##### EXERCISE INPUT #####
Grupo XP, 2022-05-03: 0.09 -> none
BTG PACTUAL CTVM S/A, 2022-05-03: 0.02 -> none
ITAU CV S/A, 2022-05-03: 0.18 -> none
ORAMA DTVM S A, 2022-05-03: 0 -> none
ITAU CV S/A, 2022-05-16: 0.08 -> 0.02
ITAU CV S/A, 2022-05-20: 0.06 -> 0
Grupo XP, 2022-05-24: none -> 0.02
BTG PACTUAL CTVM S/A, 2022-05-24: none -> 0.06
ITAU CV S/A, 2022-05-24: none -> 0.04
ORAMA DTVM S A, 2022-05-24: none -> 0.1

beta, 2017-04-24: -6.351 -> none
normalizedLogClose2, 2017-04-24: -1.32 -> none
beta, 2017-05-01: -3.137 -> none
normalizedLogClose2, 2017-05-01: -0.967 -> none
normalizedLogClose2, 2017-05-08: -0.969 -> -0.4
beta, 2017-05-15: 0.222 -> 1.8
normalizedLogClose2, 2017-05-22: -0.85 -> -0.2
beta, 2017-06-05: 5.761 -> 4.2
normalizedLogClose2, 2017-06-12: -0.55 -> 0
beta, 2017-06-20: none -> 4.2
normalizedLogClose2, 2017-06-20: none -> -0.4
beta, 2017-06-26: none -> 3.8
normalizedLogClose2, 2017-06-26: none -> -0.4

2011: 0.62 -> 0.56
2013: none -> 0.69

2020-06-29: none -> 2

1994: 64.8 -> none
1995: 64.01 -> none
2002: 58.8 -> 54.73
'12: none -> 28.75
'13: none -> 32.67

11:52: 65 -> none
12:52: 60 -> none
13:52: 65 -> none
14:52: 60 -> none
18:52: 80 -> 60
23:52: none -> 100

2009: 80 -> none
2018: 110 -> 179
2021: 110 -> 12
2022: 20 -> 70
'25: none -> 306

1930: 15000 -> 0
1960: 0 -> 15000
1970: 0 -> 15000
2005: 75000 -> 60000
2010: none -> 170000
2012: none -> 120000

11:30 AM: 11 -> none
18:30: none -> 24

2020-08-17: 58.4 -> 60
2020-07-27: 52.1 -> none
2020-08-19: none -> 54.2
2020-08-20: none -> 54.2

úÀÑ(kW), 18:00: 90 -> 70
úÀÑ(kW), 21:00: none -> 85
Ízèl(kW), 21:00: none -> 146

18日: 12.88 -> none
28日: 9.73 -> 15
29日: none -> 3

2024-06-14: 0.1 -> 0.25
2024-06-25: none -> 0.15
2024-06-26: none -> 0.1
#####
● EXERCISE DIRECTIONS:
Exactly as written, repeat the lines from the start of the listing through the line containing "beta, 2017-06-26: none -> 3.8", both included.

● RESULT OF THE TASK:
Grupo XP, 2022-05-03: 0.09 -> none
BTG PACTUAL CTVM S/A, 2022-05-03: 0.02 -> none
ITAU CV S/A, 2022-05-03: 0.18 -> none
ORAMA DTVM S A, 2022-05-03: 0 -> none
ITAU CV S/A, 2022-05-16: 0.08 -> 0.02
ITAU CV S/A, 2022-05-20: 0.06 -> 0
Grupo XP, 2022-05-24: none -> 0.02
BTG PACTUAL CTVM S/A, 2022-05-24: none -> 0.06
ITAU CV S/A, 2022-05-24: none -> 0.04
ORAMA DTVM S A, 2022-05-24: none -> 0.1

beta, 2017-04-24: -6.351 -> none
normalizedLogClose2, 2017-04-24: -1.32 -> none
beta, 2017-05-01: -3.137 -> none
normalizedLogClose2, 2017-05-01: -0.967 -> none
normalizedLogClose2, 2017-05-08: -0.969 -> -0.4
beta, 2017-05-15: 0.222 -> 1.8
normalizedLogClose2, 2017-05-22: -0.85 -> -0.2
beta, 2017-06-05: 5.761 -> 4.2
normalizedLogClose2, 2017-06-12: -0.55 -> 0
beta, 2017-06-20: none -> 4.2
normalizedLogClose2, 2017-06-20: none -> -0.4
beta, 2017-06-26: none -> 3.8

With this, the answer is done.